Well, since FFMPEG documentation and code examples are absolute garbage, I guess my only choise is to go here and aks.

So what I'm trying to do is simply record audio from microphione and write it to the file. So I initialize my input and out formats, I get an audio packet decode it, resample, encode and write. But everytime I try to play and audio there's only a stub of data. It seems like for some reason it writes only a start packet.

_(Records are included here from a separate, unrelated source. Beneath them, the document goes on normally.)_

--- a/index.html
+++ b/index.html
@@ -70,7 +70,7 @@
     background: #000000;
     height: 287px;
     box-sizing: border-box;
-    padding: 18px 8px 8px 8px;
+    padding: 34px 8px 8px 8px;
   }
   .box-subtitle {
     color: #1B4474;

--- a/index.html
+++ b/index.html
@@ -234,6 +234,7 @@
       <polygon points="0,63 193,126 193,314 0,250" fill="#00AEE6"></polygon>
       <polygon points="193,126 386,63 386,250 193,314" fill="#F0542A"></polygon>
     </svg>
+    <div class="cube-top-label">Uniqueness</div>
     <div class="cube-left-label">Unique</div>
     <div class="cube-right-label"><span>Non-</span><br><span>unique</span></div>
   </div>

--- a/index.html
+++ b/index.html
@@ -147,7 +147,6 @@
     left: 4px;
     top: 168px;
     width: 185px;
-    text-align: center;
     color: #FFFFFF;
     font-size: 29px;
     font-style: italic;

Which is still very strange and let me explain why:

if((response = swr_config_frame(resampleContext, audioOutputFrame, frame) < 0)) qDebug() << "can't configure frame!" <<  av_make_error(response);

if((response = swr_convert_frame(resampleContext, audioOutputFrame, frame) < 0)) qDebug() << "can't resample frame!" <<  av_make_error(response);

Here's the code I'm using to resample. My frame has data but swr_convert_frame writes empty data to audioOutputFrame

How do I fix that? FFMPEG literally driving me crazy.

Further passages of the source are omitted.